A FURTHER £2m has been “secretly” slashed from school rebuilding projects in the region as part of the Building Schools for the Future (BSF) fiasco.

Three local authorities – Darlington, North Yorkshire and York – have had their funding cut, having been allocated cash to prepare for the introduction of diplomas.

The councils were each awarded £8m because they were not in the early waves of BSF and needed to adapt secondary schools for diplomas, which combine work experience with academic learning.

They are among 76 education authorities that will each lose £660,000 in immediate cuts, saving the Department for Education (DfE) £50m.

The DfE made a further £170m cut from capital spending on Monday – even as Education Secretary Michael Gove cancelled the £55bn BSF programme – but the details were not revealed in the Commons.

That announcement has been condemned as a fiasco, after the list of school rebuilding schemes going ahead turned out to be riddled with errors.

Mr Gove was forced to make an embarrassing apology to MPs, admitting that schools were told their building plans had been saved, only to learn later that their dreams had died.

Darlington, North Yorkshire and York were each awarded £8m to create “world class facilities”, particularly for teenagers with special educational needs.

Darlington – because it was in a later wave of BSF – also suffered in Mr Gove’s main cull of rebuilding schemes, losing funding to remodel seven secondary schools.

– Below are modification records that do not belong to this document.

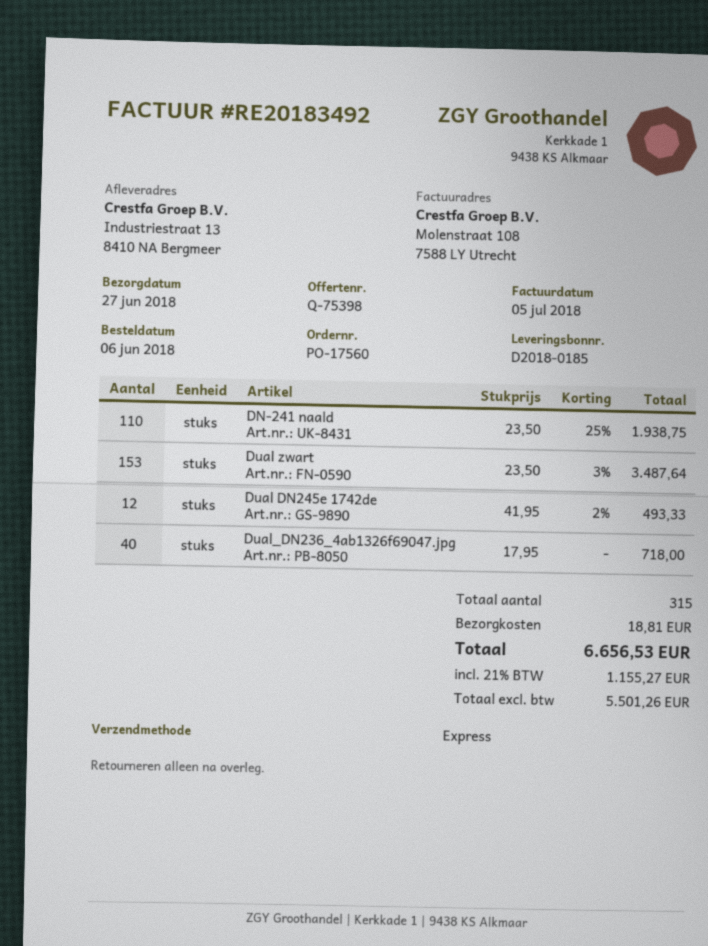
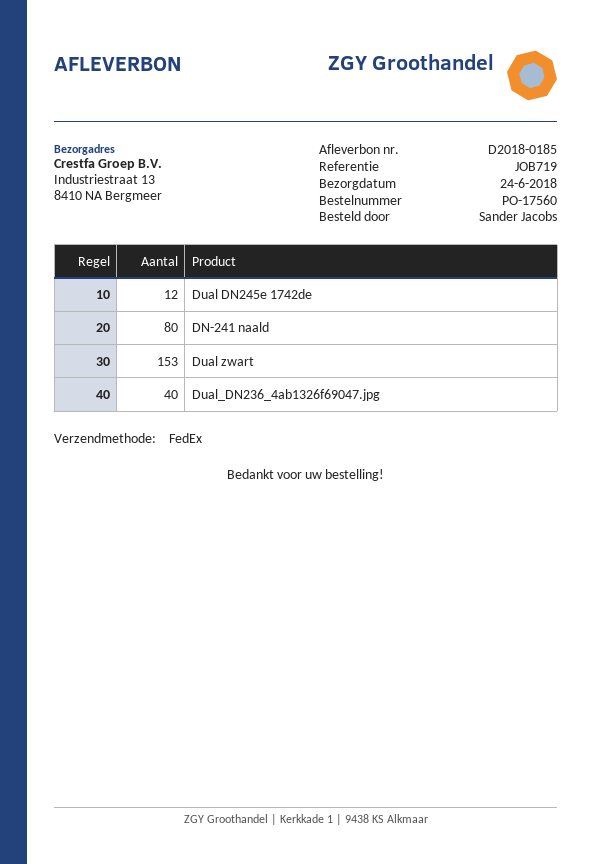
delivery date: 2018-06-27 -> 2018-06-24
shipping method: express -> FedEx
DN-241 naald: 110 -> 80

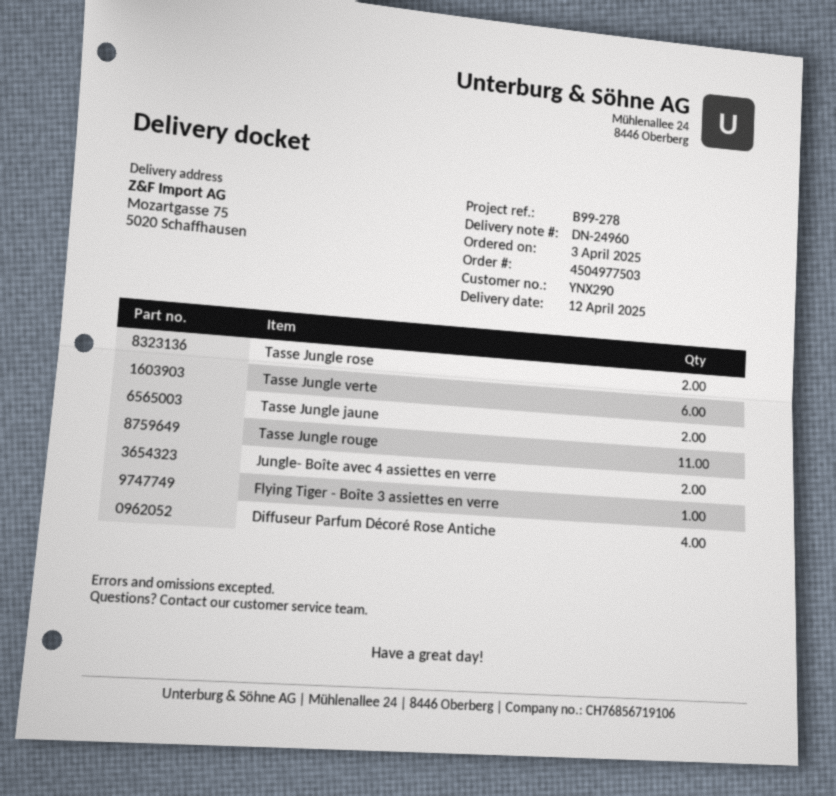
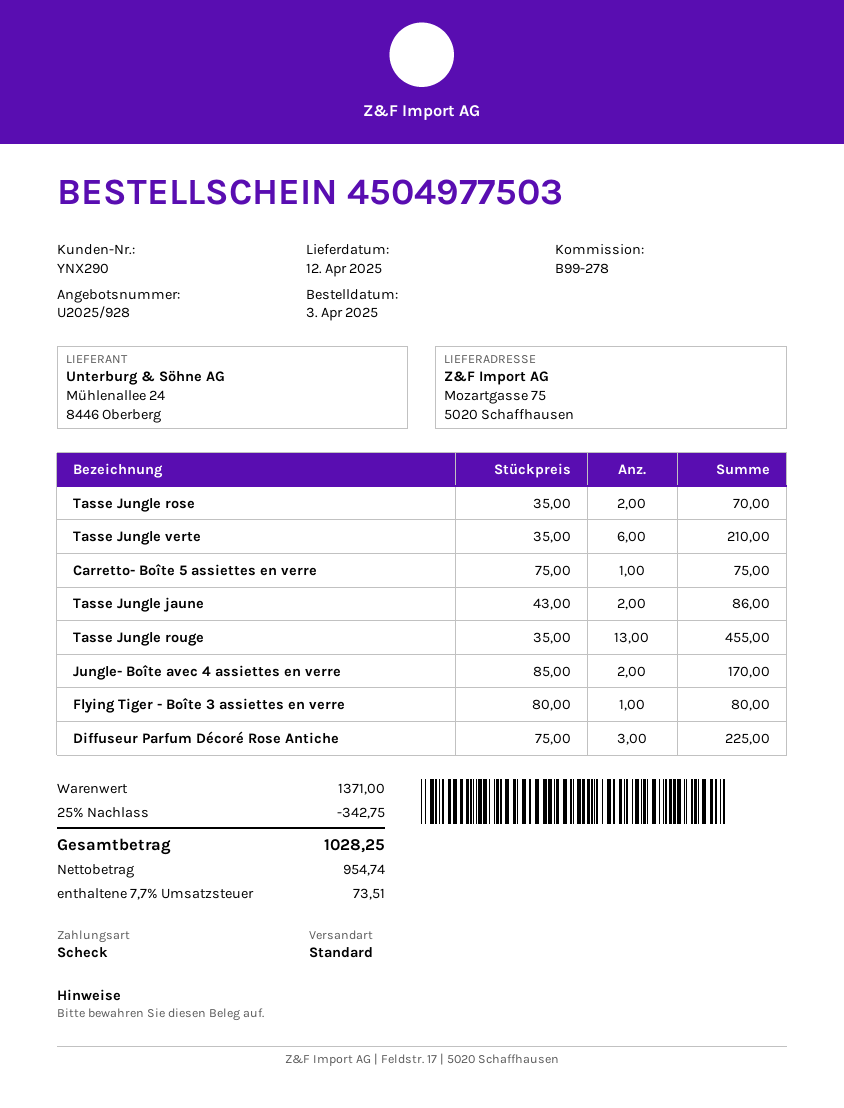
Tasse Jungle rouge: 11 -> 13
Diffuseur Parfum Décoré Rose Antiche: 4 -> 3
Carretto- Boîte 5 assiettes en verre: none -> 1

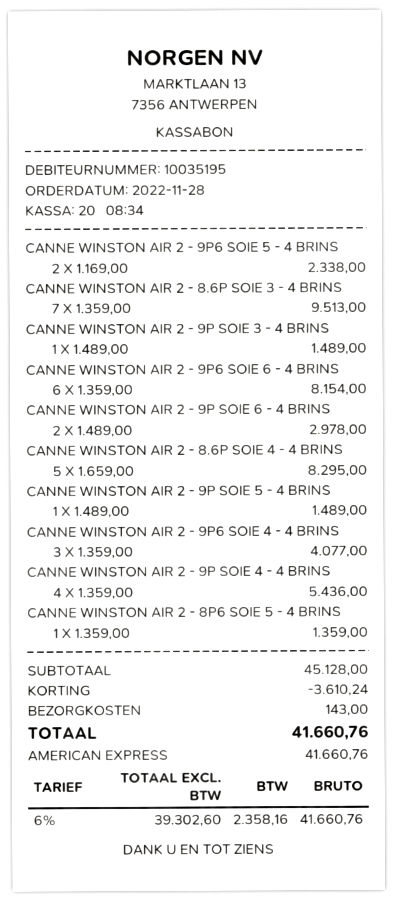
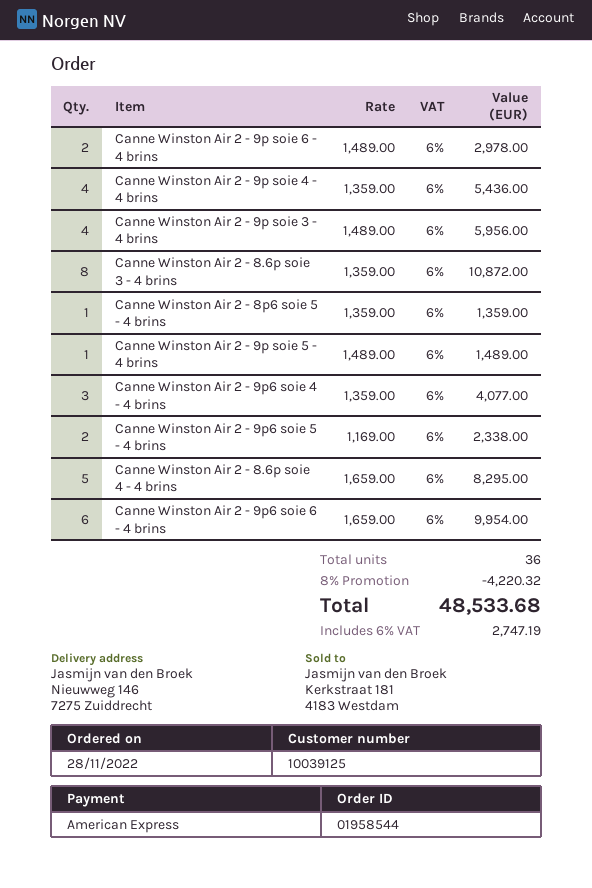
customer number: 10035195 -> 10039125
CANNE WINSTON AIR 2 - 8.6P SOIE 3 - 4 BRINS: 7 x 1359.00 = 9513.00 -> 8 x 1359.00 = 10872.00
CANNE WINSTON AIR 2 - 9P SOIE 3 - 4 BRINS: 1 x 1489.00 = 1489.00 -> 4 x 1489.00 = 5956.00
CANNE WINSTON AIR 2 - 9P6 SOIE 6 - 4 BRINS: 6 x 1359.00 = 8154.00 -> 6 x 1659.00 = 9954.00
discount: 3610.24 -> 4220.32
shipping: 143.00 -> none
tax: 6% = 2358.16 -> 6% = 2747.19
total: 41660.76 -> 48533.68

The further £170m of education cuts will also slash funding for school swimming pools (£15m), information technology projects (£50m) and youth centres (£13m).

Diplomas were designed by Labour to replace GCSEs and A-levels, but their introducion humanities, science and languages was scrapped by Mr Gove last month.

Government support for existing vocational diplomas is also being scaled back, as part of a drive towards a more traditional exam system.

Meanwhile, parents, pupils and teachers at every school where rebuilding projects were scrapped have been urged to join a lobby of Parliament on July 19, to try to force the Government into a U-turn.

Chris Keates, general gecretary of the NASUWT, the largest teachers’ union, said the schools affected had been left “reeling from the devastating news”.

“It is time for schools and parents to voice their concern to Members of Parliament. I am therefore writing today to every school on the Government’s list to encourage them to support a lobby of Parliament,”

he said.

The call for a demonstration was backed by Ed Balls, the Shadow Education Secretary and a Labour leadership candidate, who also launched a website Save our Schools campaign.

Mr Balls said: “These are unfair and unnecessary cuts.

That’s why the Shadow Schools Minister, Vernon Coaker, and I are urging parents, teachers, young people and governors to join the lobby of parliament.”